COMPARATIVE STUDY OF THE ANTIBACTERIAL ACTIVITY OF SEAWEED (Sargassum muticm) AND FRESHWATER WEED (Spirodela polyrrhiza)
Antibacterial activity of seaweed and freshwater weed
Development of new drugs is needed to resist the situation of diseases caused by drug resistant bacteria for public health safety. Natural resource is a big source to find candidates having antibacterial activity and aquatic weed is such a natural resource possessing such activity. The current study was aimed to determine the effectiveness of sea weed (Sargassum muticum) and fresh water weed/duckweed (Spirodela polyrrhiza) against six bacterial isolates Klebsiella pneumonia, Escherichia coli, Staphylococcus aureus, Pseudomonas aeruginosa, Pseudomonas luteola and Bacillus subtilis. The potency of methanol and ethanol extracts of these weeds was compared to determine the best candidate of weeds in inhibiting bacteria. Both agar well diffusion method and micro dilution was done to observe the antibacterial activity. Ethanol extract of Sargassum muticum worked best against Pseudomans aeruginosa (30mm zone of inhibition) and no activity against Bacillus subtilis. Methanol extract of the same Sargassum muticum showed less activity compared to ethanol extract except for Bacillus subtilis where it showed 21mm zone of inhibition. Ethanol and methanol extracts of Spirodela polyrrhiza showed less antibacterial activity against the bacteria compared to Sargassum muticum.
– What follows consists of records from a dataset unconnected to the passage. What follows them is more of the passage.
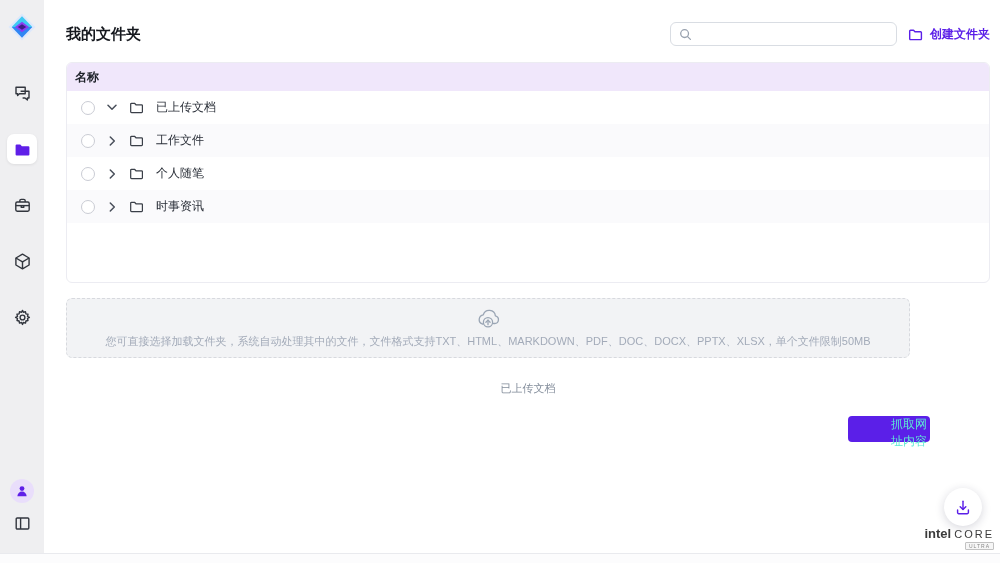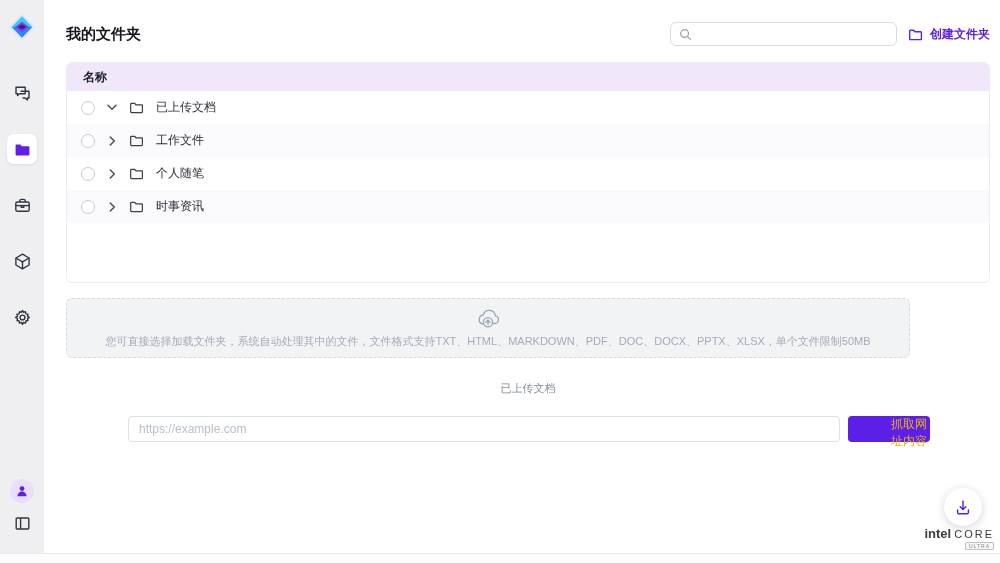--- a/index.html
+++ b/index.html
@@ -54,7 +54,7 @@
   }
   .table-head {
     height: 28px; background: #f0e7fb; display: flex; align-items: center;
-    padding-left: 16px; font-size: 12px; font-weight: bold; color: #1d2129;
+    padding-left: 8px; font-size: 12px; font-weight: bold; color: #1d2129;
   }
   .table-row {
     height: 33px; display: flex; align-items: center; gap: 11px;

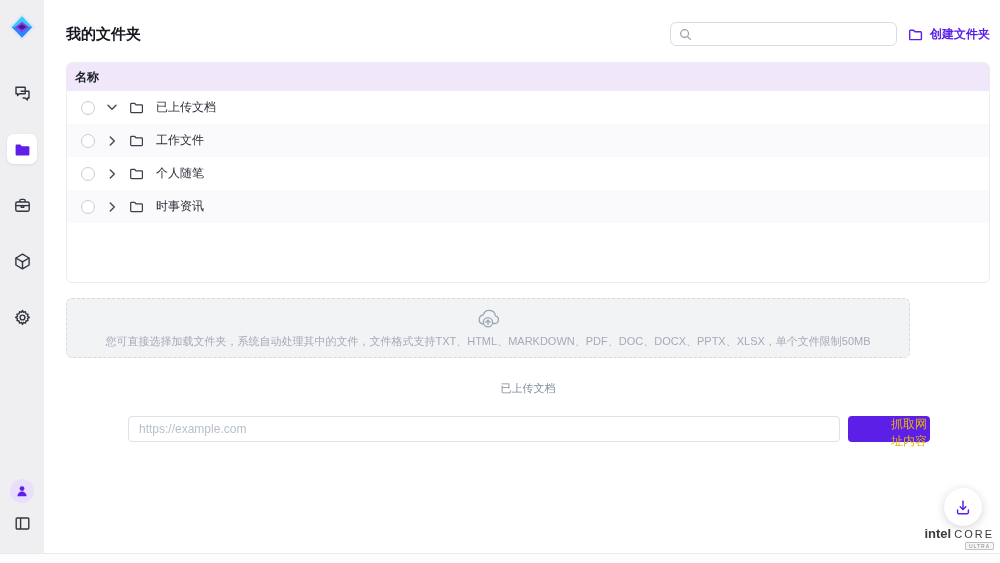--- a/index.html
+++ b/index.html
@@ -300,7 +300,6 @@
 
   <div class="link-divider">已上传文档</div>
 
-  <input class="url-input" type="text" placeholder="https://example.com" style="">
   <button class="fetch-btn">抓取网址内容</button>
 
   <button class="download-fab">

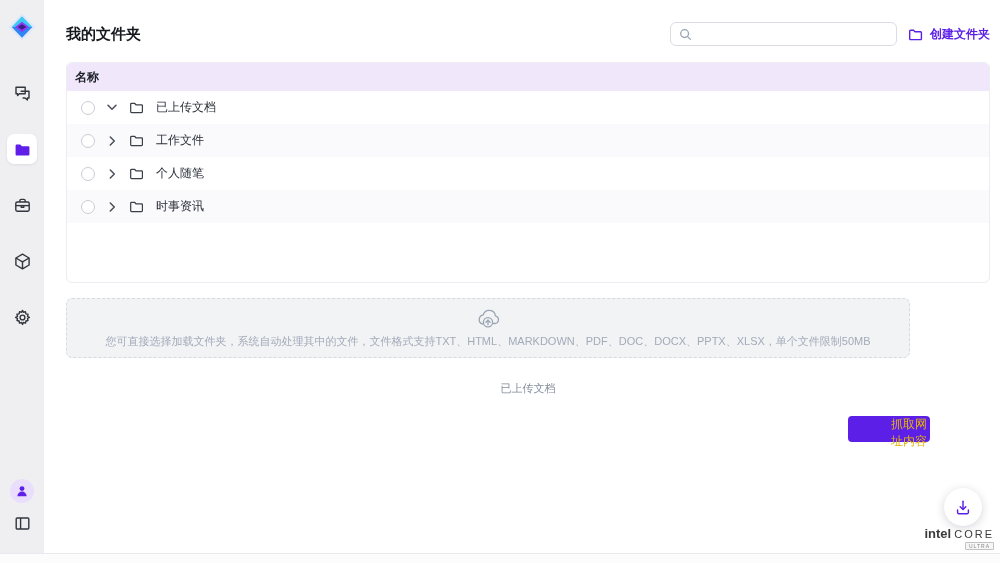--- a/index.html
+++ b/index.html
@@ -91,7 +91,7 @@
   .url-input::placeholder { color: #b9c0cb; }
   .fetch-btn {
     position: absolute; left: 804px; top: 416px; width: 82px; height: 26px;
-    background: #5b1fe8; color: #eab308; font-size: 12px; border: none; border-radius: 4px;
+    background: #5b1fe8; color: #5eead4; font-size: 12px; border: none; border-radius: 4px;
     cursor: pointer; font-family: inherit; padding-left: 40px;
   }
They showed no antibacterial activity against Klebsiella pneumonia and Staphylococcus aureus. On average, the extracts impart a significant antibacterial activity against these six bacteria which are resistant to several antibiotics. Even one of them (Escherichia coli) is resistant to 4th generation cephalosporin but still fairly susceptible for extracts. The antibacterial properties of these marine and freshwater weeds can be subjected to develop new therapeutics to inhibit the resistant bacteria.